Each entry that follows should be retyped exactly.
[DATA SHOWN Boundary: Start]
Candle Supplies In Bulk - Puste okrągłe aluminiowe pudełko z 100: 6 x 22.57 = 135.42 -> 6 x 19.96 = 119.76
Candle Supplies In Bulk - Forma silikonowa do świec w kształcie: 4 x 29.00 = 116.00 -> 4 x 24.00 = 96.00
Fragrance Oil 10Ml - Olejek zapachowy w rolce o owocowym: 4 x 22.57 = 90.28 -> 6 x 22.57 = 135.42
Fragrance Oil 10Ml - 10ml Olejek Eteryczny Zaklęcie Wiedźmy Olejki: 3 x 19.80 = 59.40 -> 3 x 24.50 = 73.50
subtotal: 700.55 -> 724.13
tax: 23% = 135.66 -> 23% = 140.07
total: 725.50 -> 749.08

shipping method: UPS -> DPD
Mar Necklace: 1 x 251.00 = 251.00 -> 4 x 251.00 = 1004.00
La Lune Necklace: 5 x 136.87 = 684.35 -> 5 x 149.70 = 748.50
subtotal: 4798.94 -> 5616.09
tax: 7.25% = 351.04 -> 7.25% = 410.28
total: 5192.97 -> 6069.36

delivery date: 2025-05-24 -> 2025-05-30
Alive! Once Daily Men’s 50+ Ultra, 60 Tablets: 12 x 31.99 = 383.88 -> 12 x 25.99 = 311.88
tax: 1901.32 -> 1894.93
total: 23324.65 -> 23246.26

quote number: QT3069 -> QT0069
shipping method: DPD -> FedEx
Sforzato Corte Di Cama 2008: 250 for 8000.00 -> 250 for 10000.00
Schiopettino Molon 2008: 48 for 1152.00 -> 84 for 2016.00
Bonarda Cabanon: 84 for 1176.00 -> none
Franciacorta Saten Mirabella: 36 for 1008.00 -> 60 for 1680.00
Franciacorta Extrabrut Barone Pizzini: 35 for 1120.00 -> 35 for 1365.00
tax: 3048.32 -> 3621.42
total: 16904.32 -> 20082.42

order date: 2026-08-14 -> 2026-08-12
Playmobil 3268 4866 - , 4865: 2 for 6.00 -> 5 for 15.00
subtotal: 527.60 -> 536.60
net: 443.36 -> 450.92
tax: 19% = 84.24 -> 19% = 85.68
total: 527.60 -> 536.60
[DATA SHOWN Boundary: End]
- **SOLUTION FOR THIS PROBLEM**:
Candle Supplies In Bulk - Puste okrągłe aluminiowe pudełko z 100: 6 x 22.57 = 135.42 -> 6 x 19.96 = 119.76
Candle Supplies In Bulk - Forma silikonowa do świec w kształcie: 4 x 29.00 = 116.00 -> 4 x 24.00 = 96.00
Fragrance Oil 10Ml - Olejek zapachowy w rolce o owocowym: 4 x 22.57 = 90.28 -> 6 x 22.57 = 135.42
Fragrance Oil 10Ml - 10ml Olejek Eteryczny Zaklęcie Wiedźmy Olejki: 3 x 19.80 = 59.40 -> 3 x 24.50 = 73.50
subtotal: 700.55 -> 724.13
tax: 23% = 135.66 -> 23% = 140.07
total: 725.50 -> 749.08

shipping method: UPS -> DPD
Mar Necklace: 1 x 251.00 = 251.00 -> 4 x 251.00 = 1004.00
La Lune Necklace: 5 x 136.87 = 684.35 -> 5 x 149.70 = 748.50
subtotal: 4798.94 -> 5616.09
tax: 7.25% = 351.04 -> 7.25% = 410.28
total: 5192.97 -> 6069.36

delivery date: 2025-05-24 -> 2025-05-30
Alive! Once Daily Men’s 50+ Ultra, 60 Tablets: 12 x 31.99 = 383.88 -> 12 x 25.99 = 311.88
tax: 1901.32 -> 1894.93
total: 23324.65 -> 23246.26

quote number: QT3069 -> QT0069
shipping method: DPD -> FedEx
Sforzato Corte Di Cama 2008: 250 for 8000.00 -> 250 for 10000.00
Schiopettino Molon 2008: 48 for 1152.00 -> 84 for 2016.00
Bonarda Cabanon: 84 for 1176.00 -> none
Franciacorta Saten Mirabella: 36 for 1008.00 -> 60 for 1680.00
Franciacorta Extrabrut Barone Pizzini: 35 for 1120.00 -> 35 for 1365.00
tax: 3048.32 -> 3621.42
total: 16904.32 -> 20082.42

order date: 2026-08-14 -> 2026-08-12
Playmobil 3268 4866 - , 4865: 2 for 6.00 -> 5 for 15.00
subtotal: 527.60 -> 536.60
net: 443.36 -> 450.92
tax: 19% = 84.24 -> 19% = 85.68
total: 527.60 -> 536.60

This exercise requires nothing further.